The two companies are following an industry trend in which service switch vendors introduce smaller, less-expensive versions of their products in an effort to attract more service provider customers, says Ron Westfall, a research director for Current Analysis.

"This is part of a normal product development, but it may have been accelerated to meet tighter carrier budgets," he says.

IP service providers are trying to sell more than just network connectivity, so they need these service switches. But they also require relatively small capital outlay and a potentially quick return on that investment, he says.

With that, Quarry's iQ4000 is essentially a scaled-down version of the company's first product, the iQ8000. The 10G bit/sec switch has eight slots with four available for I/O modules. These include ports for 10/100M bit/sec Ethernet, Gigabit Ethernet, ATM, packet-over-SONET and channelized time division multiplexing traffic.

With these interfaces, the device can serve as a service distribution point in a high-rise office building and link with a metropolitan optical service provider network. Or it could aggregate customer traffic at a local point of presence, the company says.
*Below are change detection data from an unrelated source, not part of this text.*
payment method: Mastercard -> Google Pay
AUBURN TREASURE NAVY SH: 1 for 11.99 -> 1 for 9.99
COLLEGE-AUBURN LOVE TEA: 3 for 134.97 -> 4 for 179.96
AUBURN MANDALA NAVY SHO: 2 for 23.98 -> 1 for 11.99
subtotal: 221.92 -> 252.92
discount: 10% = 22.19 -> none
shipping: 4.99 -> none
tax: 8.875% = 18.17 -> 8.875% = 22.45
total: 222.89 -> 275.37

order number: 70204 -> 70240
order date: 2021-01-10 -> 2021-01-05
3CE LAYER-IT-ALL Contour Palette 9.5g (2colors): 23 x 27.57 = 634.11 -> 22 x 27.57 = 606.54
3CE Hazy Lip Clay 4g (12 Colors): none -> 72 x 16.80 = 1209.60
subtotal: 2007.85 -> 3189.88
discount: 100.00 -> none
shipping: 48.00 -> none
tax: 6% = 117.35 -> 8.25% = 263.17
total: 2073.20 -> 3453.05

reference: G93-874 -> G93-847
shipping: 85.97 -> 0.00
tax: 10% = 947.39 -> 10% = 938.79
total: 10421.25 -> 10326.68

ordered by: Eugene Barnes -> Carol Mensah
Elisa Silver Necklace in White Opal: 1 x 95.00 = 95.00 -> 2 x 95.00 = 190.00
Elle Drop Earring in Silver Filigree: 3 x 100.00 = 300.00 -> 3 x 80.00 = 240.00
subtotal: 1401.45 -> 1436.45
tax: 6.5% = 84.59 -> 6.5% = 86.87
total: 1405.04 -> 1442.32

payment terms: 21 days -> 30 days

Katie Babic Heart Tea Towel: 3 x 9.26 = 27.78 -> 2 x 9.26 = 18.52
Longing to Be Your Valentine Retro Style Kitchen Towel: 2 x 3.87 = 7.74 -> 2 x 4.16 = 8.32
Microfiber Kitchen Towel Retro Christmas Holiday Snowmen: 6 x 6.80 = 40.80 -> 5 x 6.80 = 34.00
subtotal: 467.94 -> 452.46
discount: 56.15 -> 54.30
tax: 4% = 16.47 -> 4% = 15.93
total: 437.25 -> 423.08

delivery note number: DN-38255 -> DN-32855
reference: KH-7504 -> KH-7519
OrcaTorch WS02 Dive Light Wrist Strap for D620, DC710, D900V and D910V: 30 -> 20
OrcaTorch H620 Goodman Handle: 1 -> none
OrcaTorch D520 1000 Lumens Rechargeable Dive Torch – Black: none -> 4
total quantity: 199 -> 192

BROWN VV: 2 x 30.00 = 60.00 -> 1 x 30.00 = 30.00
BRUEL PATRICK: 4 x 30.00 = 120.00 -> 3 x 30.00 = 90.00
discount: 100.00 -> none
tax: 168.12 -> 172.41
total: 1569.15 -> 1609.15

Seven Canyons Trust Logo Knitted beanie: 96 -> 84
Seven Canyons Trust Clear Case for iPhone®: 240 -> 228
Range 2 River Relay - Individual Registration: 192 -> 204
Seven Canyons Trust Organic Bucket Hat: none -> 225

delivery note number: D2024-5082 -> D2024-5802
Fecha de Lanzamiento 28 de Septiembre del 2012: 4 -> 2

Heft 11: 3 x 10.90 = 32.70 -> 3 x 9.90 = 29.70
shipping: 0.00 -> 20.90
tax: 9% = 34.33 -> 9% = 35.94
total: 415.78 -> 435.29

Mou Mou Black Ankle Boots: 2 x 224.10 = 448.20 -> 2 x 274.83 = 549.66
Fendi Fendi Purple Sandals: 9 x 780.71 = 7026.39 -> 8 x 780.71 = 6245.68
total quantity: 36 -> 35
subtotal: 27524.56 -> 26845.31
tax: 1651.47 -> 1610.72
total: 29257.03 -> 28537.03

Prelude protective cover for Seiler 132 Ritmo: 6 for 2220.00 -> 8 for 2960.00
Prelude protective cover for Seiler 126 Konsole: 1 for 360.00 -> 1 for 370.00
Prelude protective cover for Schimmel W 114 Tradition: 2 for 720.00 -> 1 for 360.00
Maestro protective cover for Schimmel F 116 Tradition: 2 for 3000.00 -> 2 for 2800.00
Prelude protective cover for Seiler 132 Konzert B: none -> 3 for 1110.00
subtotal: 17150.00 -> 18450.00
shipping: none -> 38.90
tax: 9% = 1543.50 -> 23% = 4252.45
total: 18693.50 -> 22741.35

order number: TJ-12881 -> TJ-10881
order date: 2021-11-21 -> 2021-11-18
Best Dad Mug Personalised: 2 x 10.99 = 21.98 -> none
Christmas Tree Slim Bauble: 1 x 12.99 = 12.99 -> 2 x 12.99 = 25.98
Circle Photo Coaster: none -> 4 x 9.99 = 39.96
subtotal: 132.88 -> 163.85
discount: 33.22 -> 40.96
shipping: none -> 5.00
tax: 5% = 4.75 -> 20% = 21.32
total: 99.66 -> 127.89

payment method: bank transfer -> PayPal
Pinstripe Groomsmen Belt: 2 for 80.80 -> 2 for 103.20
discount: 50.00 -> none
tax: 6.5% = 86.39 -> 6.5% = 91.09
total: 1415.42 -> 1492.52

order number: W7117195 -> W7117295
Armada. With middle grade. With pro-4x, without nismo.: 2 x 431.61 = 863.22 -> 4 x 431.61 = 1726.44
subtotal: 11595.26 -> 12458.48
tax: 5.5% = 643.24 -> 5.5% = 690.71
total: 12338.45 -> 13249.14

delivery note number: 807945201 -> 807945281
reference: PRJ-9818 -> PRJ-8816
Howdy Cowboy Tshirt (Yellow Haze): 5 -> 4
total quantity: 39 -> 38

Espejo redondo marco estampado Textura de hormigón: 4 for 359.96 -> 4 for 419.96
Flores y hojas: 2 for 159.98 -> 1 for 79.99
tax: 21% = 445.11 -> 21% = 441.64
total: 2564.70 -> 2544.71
The switch can perform encryption and decryption at line speed from any port as well as quality of service applied per application.

Cosine is introducing IPSX 3500, the smaller version of its IPSX 9000. Designed for local points of presence, the IPSX 3500 supports network-based VPNs, firewalls, interworking between frame relay and IP Security networks, virtual routed networks and other services.

The Cosine IPSX is available in the second quarter and starts at $38,000. The Quarry iQ4000 starts at $55,000 and is available in July.

Tim Greene is a senior editor covering carriers and ISPs for Network World.